4 lbs mixed summer squash (yellow squash or zucchini or both)
1 lb onion (or more if you like)
6 Tbs kosher salt
3 1/2 cups cider vinegar
1 tsp turmeric
1 1/2 tsp dry mustard
1 tsp nutmeg, fresh grated if possible
1/2 tsp cloves, ground
1 tsp red pepper flakes
3 cups sugar.
Slice the squash to about the same thickness 1/2" or so (removing ends of course). Slice the onions as well. Place in either colander over bowl or just a bowl (glass is best - nonreactive). Add the salt and stir to distribute. Go and do something else for four to six hours (or overnight really).
Drain squash and rinse once (or twice if so inclined).
Add all ingredients of pickling mixture to large pot and bring to boil (Btb). Reduce heat and to gentle boil for five minutes. Add squash mixture and simmer for three to five minutes.
Do the right thing by your jars (clean and sterilize). Put pickles w/liquid in jars, remove bubbles and top off to about 1/4 an inch of top. Clean rim and seal.

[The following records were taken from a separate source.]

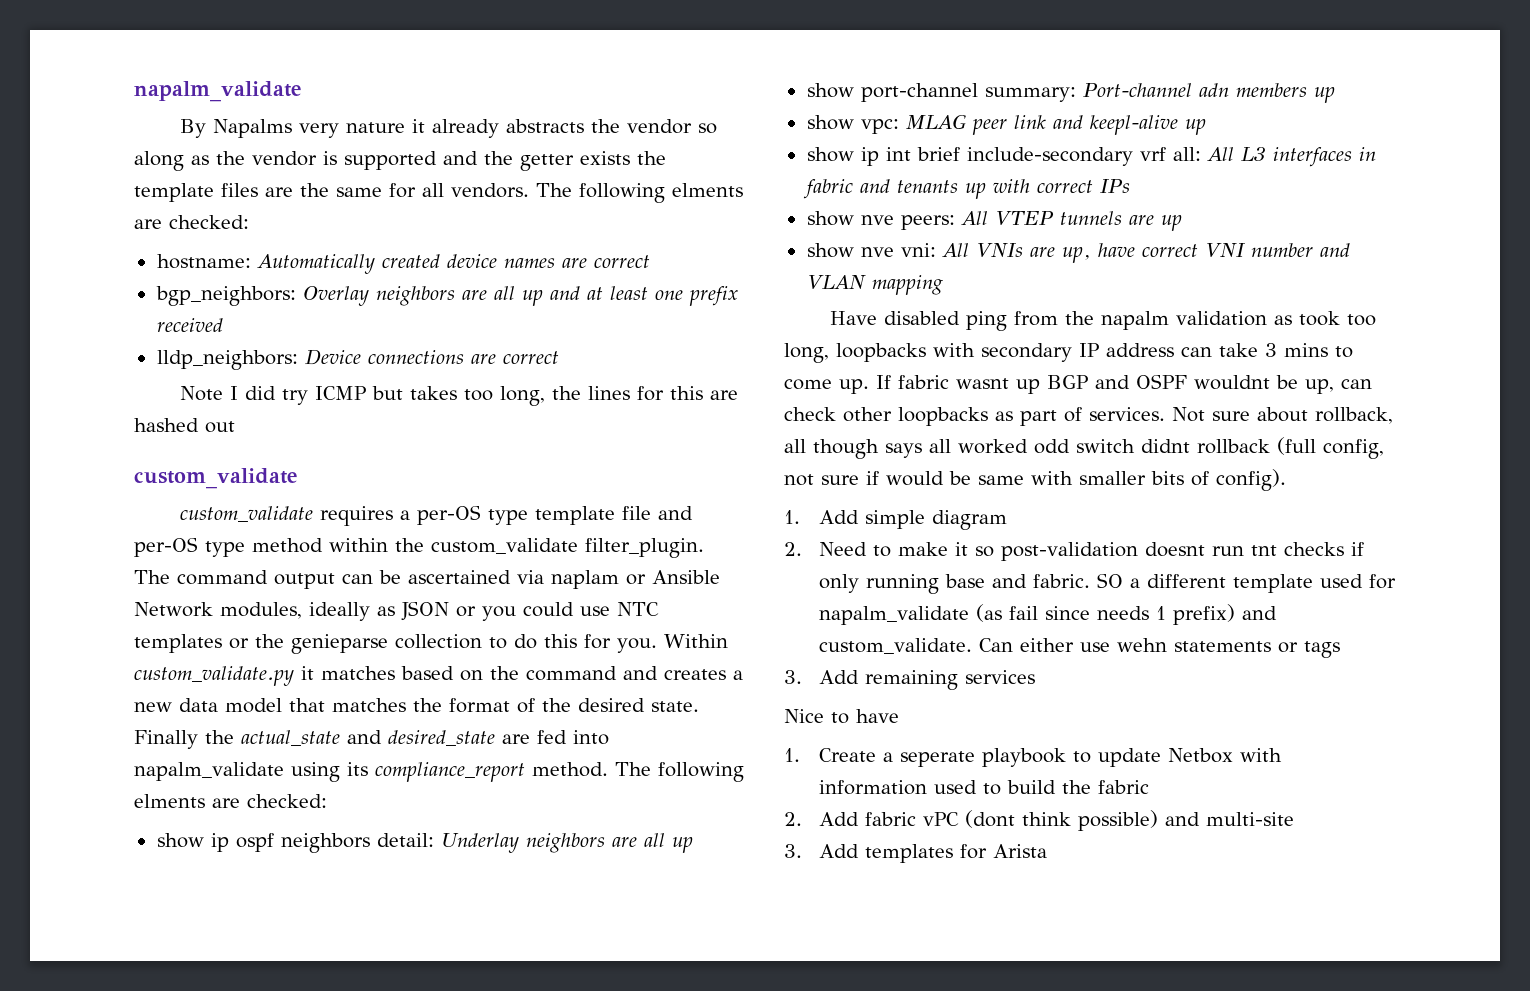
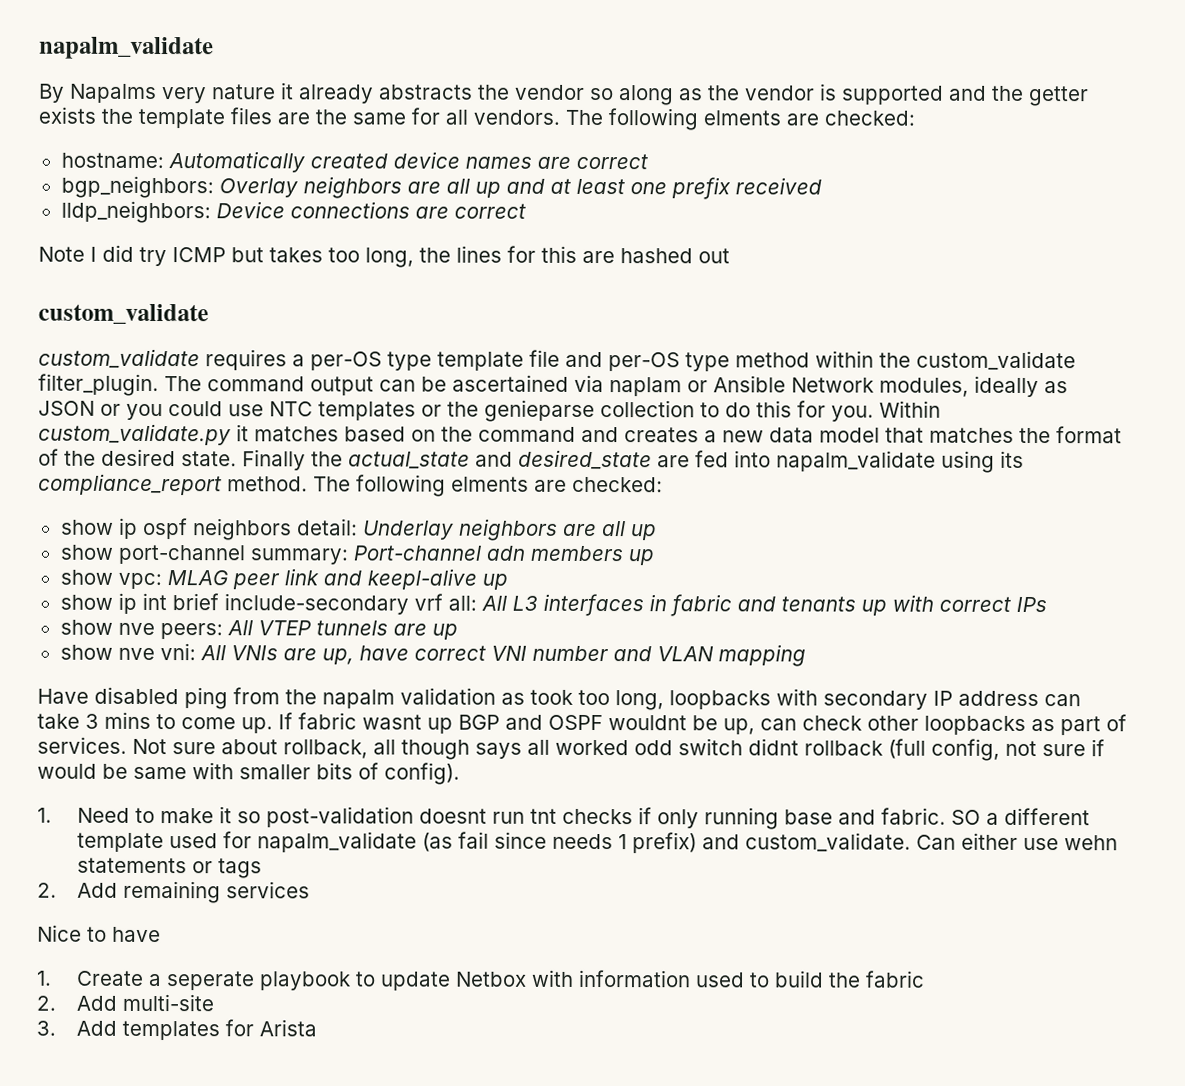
[819,510,1008,530] [784,542,802,556] Add simple diagram // 2. -> (52, 815) none
[784,670,802,684] 3. -> [37,882,57,898] 2.
[865,810,1201,831] fabric vPC (dont think possible) and -> (117, 1003) none

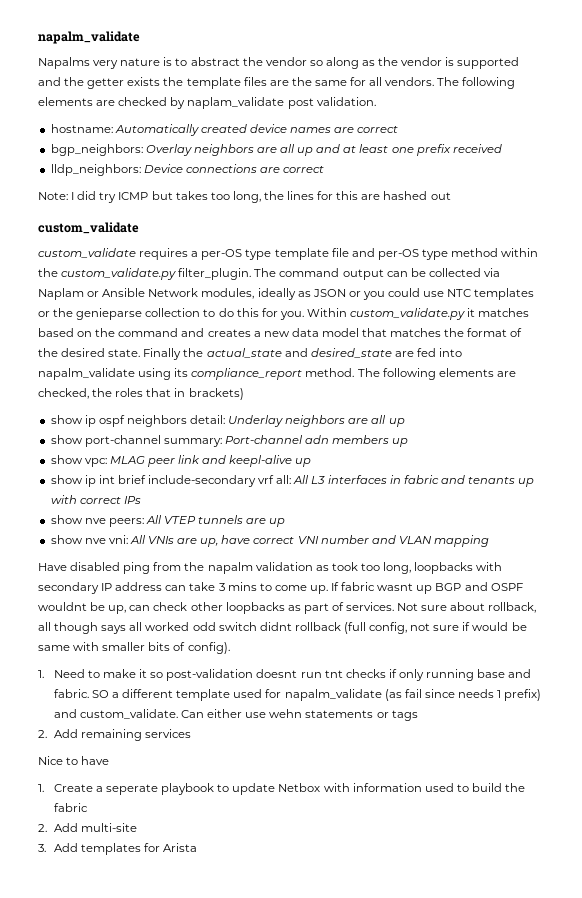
[38,83,65,103] By -> (140, 37) none
[281,82,473,104] it already abstracts -> [163,57,240,66] is to abstract
[703,110,915,126] elments are checked: -> [38,97,376,109] elements are checked by naplam_validate post validation.
[38,246,85,262] Note -> [38,192,68,200] Note:
[916,350,1076,371] custom_validate -> [61,268,177,280] custom_validate.py
[452,374,682,397] ascertained via naplam -> [428,268,500,277] [38,288,84,300] collected via Naplam
[451,476,663,493] elments are checked: -> [438,368,516,377] [38,388,244,400] elements are checked, the roles that in brackets)

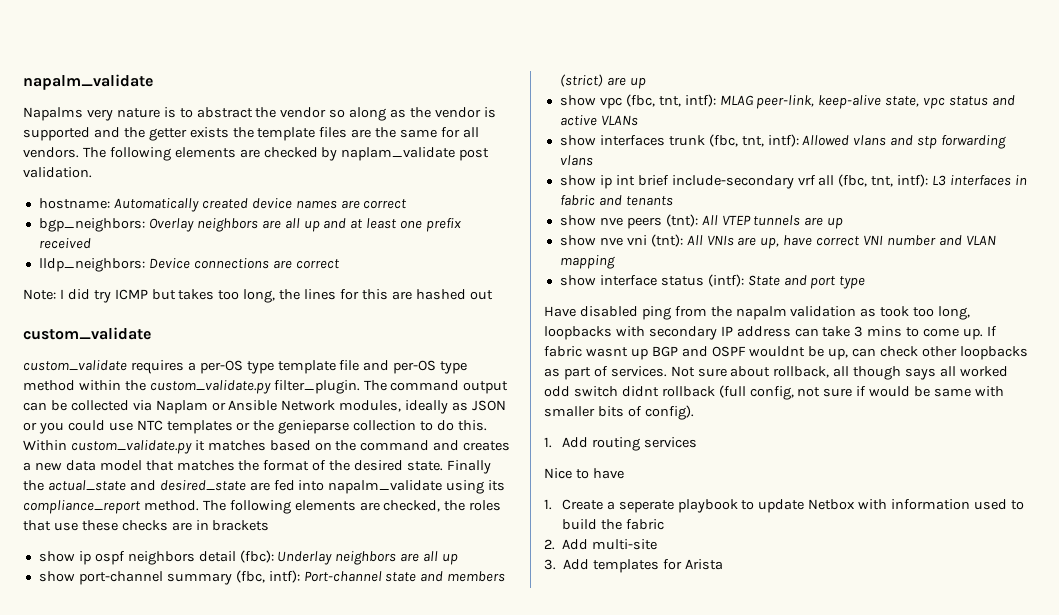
[236,308,304,320] this for you. -> [457,420,487,431] this.
[174,388,244,400] in brackets) -> [53,520,270,531] use these checks are in brackets
[190,415,226,424] detail: -> [198,550,274,563] detail (fbc):
[163,435,409,447] [50,455,312,467] summary: Port-channel adn members up // show vpc: MLAG peer link and keepl-alive up -> [166,570,506,585] [559,74,646,89] [559,94,1016,109] [559,115,638,126] [559,134,1007,149] [559,155,593,166] summary (fbc, intf): Port-channel state and members (strict) are up // show vpc (fbc, tnt, intf): MLAG peer-link, keep-alive state, vpc status and active VLANs // show interfaces trunk (fbc, tnt, intf): Allowed vlans and stp forwarding vlans
[276,475,310,484] all: All -> [818,174,929,187] all (fbc, tnt, intf):
[518,478,535,487] [50,495,141,504] [50,515,144,527] up with correct IPs // show nve peers: -> [559,214,698,229] // show nve peers (tnt):
[108,535,128,544] vni: -> [626,234,683,247] vni (tnt):
(490, 541) none -> [559,274,866,289] // show interface status (intf): State and port type
[53,669,532,681] [53,689,542,701] [53,709,418,721] [38,729,142,741] Need to make it so post-validation doesnt run tnt checks if only running base and fabric. SO a different template used for napalm_validate (as fail since needs 1 prefix) and custom_validate. Can either use wehn statements or tags // 2. Add remaining -> [561,437,640,451] Add routing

Keeps in fridge for a year, but will not last that long. Excellent flavor, but make sure you use the turmeric - it gives the jar a look of golden honey - just beautiful which all pickles should be if possible.
Credit: I got this recipe from recipezaar.com and have modified it - will attempt to learn more about blog etiquette to make sure I give credit where it is due.
No photos of this because they have already been eaten and I need to make more.